The U.S. Senate has passed the GENIUS Act. The Senate passed legislation to establish the first regulatory framework for stablecoins, capping prolonged, topsy-turvy bipartisan negotiations.
According to media reports, the Senate voted 68-30 to pass the bill Tuesday, with two Republicans voting no.
The GENIUS Act (Guiding and Establishing National Innovation for U.S. Stablecoins Act) is a bipartisan legislative effort introduced in 2025 to create a clear regulatory framework for stablecoins—digital assets pegged to the value of traditional currencies like the U.S. dollar.
READ: Trump’s stablecoin powers $2 billion crypto deal with Binance (May 2, 2025)
Sponsored by Senator Bill Hagerty (R-TN) and co-sponsored by a coalition of both Republican and Democratic senators, the GENIUS Act aims to balance innovation in the digital currency space with necessary safeguards for consumers and the broader financial system.
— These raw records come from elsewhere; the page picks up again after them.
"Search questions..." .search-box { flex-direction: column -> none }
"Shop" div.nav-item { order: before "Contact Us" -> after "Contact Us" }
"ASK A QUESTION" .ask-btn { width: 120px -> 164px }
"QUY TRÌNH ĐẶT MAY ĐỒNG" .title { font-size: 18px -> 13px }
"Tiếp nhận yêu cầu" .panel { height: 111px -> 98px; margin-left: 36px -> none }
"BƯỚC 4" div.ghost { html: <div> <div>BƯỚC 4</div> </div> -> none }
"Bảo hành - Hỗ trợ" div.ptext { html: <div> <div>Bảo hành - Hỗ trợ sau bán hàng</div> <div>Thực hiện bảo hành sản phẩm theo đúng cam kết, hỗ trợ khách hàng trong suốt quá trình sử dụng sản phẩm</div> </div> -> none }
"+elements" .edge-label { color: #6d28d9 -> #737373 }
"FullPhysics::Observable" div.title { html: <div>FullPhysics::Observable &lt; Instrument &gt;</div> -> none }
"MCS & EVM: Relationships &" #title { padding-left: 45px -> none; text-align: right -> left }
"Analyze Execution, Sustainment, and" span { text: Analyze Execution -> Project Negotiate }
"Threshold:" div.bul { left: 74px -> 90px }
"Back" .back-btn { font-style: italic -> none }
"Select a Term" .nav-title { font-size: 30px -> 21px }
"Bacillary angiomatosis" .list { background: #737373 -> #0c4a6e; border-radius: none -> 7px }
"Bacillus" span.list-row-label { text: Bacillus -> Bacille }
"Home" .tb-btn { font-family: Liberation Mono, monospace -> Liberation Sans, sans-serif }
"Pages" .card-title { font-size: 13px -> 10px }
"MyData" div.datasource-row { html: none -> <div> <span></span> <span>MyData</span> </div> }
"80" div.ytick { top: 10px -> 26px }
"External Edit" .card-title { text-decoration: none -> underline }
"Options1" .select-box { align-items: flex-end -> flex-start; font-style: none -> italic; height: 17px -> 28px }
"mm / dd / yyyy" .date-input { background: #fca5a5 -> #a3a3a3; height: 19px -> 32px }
With the stablecoin market growing rapidly, lawmakers see this bill as essential to provide regulatory certainty, foster innovation, and reduce potential systemic risks.
The GENIUS Act establishes a dual regulatory structure for stablecoin issuers. Issuers with over $10 billion in assets or those affiliated with federally regulated banks would be overseen by federal agencies such as the Federal Reserve or the Office of the Comptroller of the Currency (OCC). Smaller issuers, however, would fall under the jurisdiction of state regulators, allowing for flexibility and fostering competition among states.
Key provisions of the bill include strict reserve requirements mandating that stablecoins be backed 1:1 by U.S. dollars, insured bank deposits, or short-term Treasury bills. The bill also introduces transparency and auditing requirements to protect consumers and ensure the stability of stablecoin issuers.
Critics, including Senator Elizabeth Warren, expressed concerns about potential regulatory loopholes and conflicts of interest, especially related to lawmakers’ ties to the crypto industry.
Despite these concerns, the bill’s passage in the Senate marks a significant step toward establishing national rules for digital currencies. It now moves to the House of Representatives, where further debate and potential amendments are expected before it can become law.
The passage of the GENIUS Act marks a significant shift in how the United States approaches cryptocurrency regulation, particularly stablecoins. For the first time, there is a clear federal framework that outlines how digital currencies tied to traditional assets—like the U.S. dollar—should be issued, backed, and monitored. This move brings much-needed clarity to a rapidly growing sector that has, until now, operated in a legal gray area.
READ: Donald and Melania Trump meme coins plunge post Inauguration Day (January 21, 2025)
For the cryptocurrency industry, this legislation signals a level of acceptance and legitimacy. By establishing rules, the U.S. government is acknowledging that stablecoins and digital assets are here to stay. It provides clear guidance for companies looking to innovate while protecting consumers from fraud, instability, and potential misuse. This could encourage more traditional financial institutions and investors to enter the crypto space, potentially fueling innovation and economic growth.
From a broader perspective, the GENIUS Act positions the U.S. as a leader in digital asset regulation. In a global race to shape the future of finance, having a structured and enforceable policy gives the U.S. a competitive edge. It also helps protect national security and financial stability by creating standards for reserve backing and restricting foreign influence in domestic digital finance systems.